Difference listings

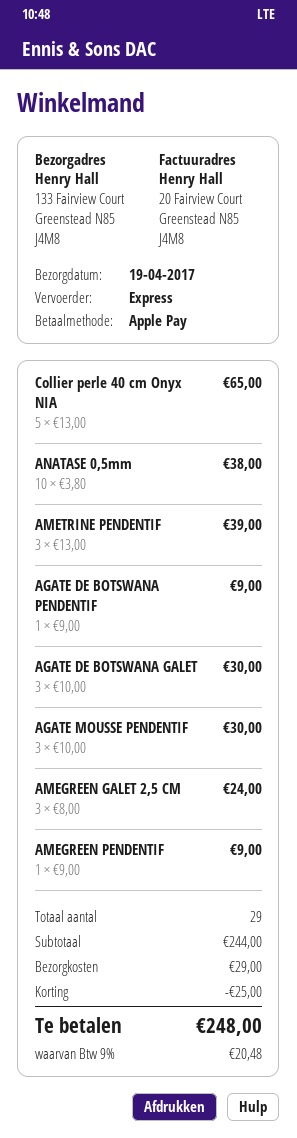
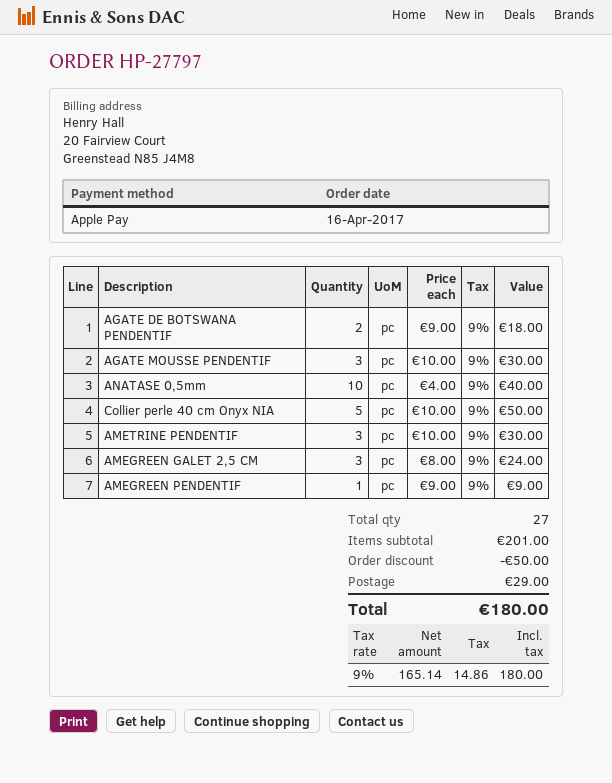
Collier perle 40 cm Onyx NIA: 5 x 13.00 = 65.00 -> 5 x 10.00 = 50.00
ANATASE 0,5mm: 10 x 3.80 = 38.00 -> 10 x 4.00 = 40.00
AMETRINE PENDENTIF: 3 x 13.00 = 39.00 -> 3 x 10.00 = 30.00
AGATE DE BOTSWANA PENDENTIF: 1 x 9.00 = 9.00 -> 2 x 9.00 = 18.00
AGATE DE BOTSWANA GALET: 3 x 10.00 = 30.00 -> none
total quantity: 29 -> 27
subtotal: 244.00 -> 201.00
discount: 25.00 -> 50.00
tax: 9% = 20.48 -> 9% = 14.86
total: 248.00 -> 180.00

What you should do:
For this exercise, copy word for word the line that contains "AMETRINE PENDENTIF: 3" and every line after it, ending with the last line of the entries above.

Written solution:
AMETRINE PENDENTIF: 3 x 13.00 = 39.00 -> 3 x 10.00 = 30.00
AGATE DE BOTSWANA PENDENTIF: 1 x 9.00 = 9.00 -> 2 x 9.00 = 18.00
AGATE DE BOTSWANA GALET: 3 x 10.00 = 30.00 -> none
total quantity: 29 -> 27
subtotal: 244.00 -> 201.00
discount: 25.00 -> 50.00
tax: 9% = 20.48 -> 9% = 14.86
total: 248.00 -> 180.00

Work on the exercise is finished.